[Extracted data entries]
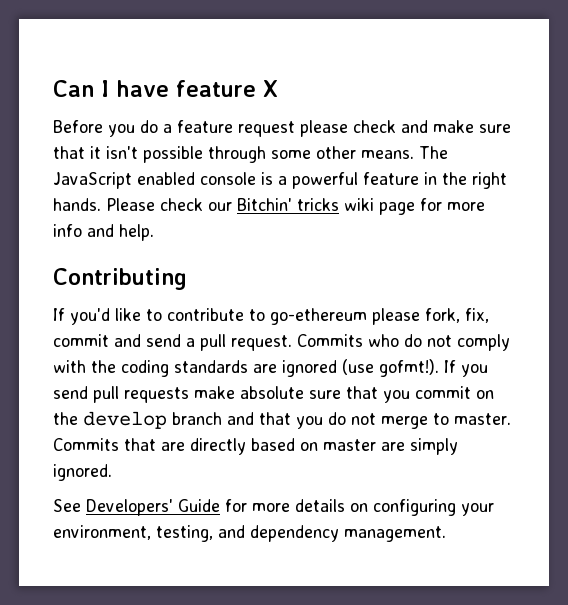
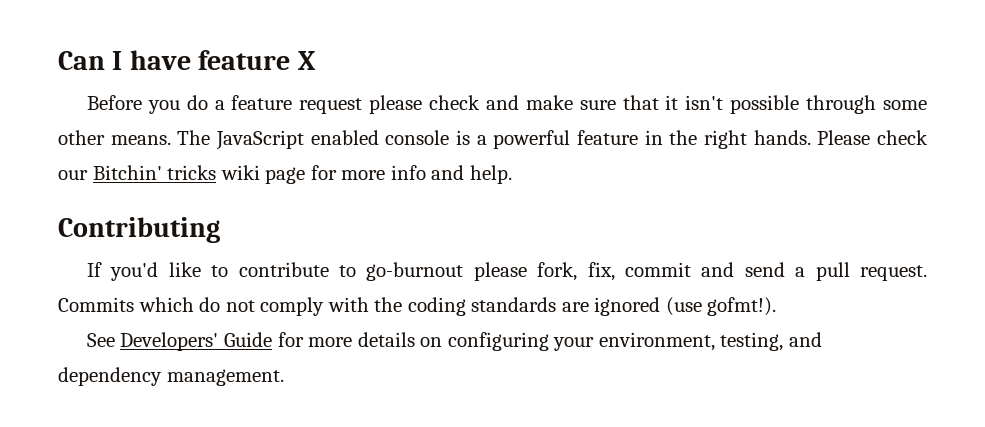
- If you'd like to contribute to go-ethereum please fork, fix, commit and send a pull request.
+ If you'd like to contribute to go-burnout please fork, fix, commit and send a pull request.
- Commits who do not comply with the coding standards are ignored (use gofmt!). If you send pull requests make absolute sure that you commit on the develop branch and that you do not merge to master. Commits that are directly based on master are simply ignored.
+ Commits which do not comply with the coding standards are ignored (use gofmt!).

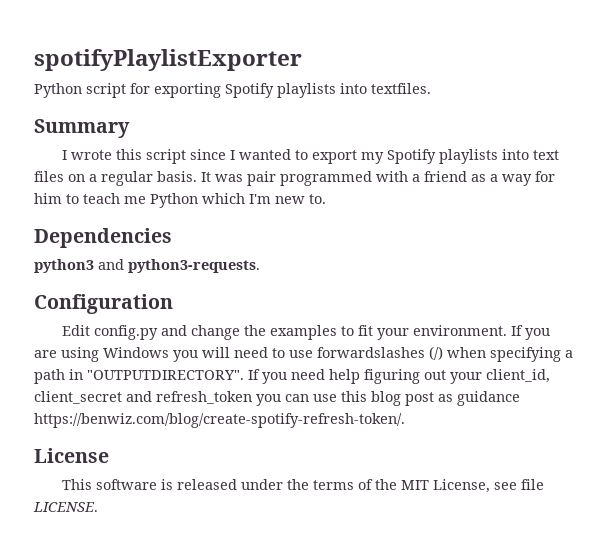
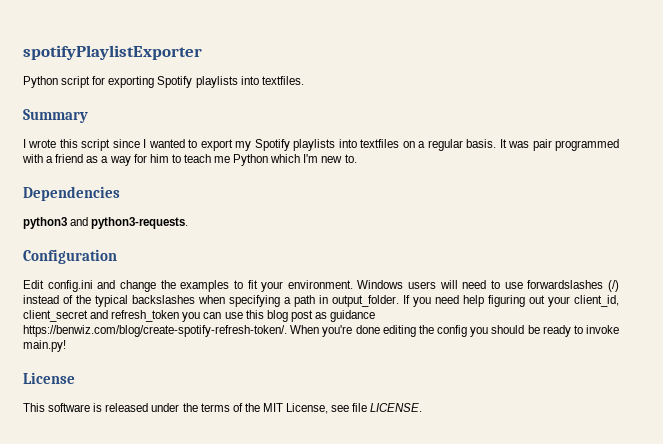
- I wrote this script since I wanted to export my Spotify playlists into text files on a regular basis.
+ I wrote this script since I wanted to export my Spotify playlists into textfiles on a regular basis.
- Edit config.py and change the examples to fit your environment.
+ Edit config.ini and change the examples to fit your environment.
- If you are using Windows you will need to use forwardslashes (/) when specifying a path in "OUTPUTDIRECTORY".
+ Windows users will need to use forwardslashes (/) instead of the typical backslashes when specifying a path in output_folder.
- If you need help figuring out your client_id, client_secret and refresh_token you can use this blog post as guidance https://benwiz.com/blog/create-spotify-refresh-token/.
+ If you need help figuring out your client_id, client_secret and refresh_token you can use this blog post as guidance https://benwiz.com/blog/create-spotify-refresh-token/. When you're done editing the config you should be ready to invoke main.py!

• Try it: Your reply should consist solely of the lines above from the line containing "Commits which do" up to and including the line containing "path in output_folder.", reproduced exactly, minus the pictures.

• Answer box:
+ Commits which do not comply with the coding standards are ignored (use gofmt!).

- I wrote this script since I wanted to export my Spotify playlists into text files on a regular basis.
+ I wrote this script since I wanted to export my Spotify playlists into textfiles on a regular basis.
- Edit config.py and change the examples to fit your environment.
+ Edit config.ini and change the examples to fit your environment.
- If you are using Windows you will need to use forwardslashes (/) when specifying a path in "OUTPUTDIRECTORY".
+ Windows users will need to use forwardslashes (/) instead of the typical backslashes when specifying a path in output_folder.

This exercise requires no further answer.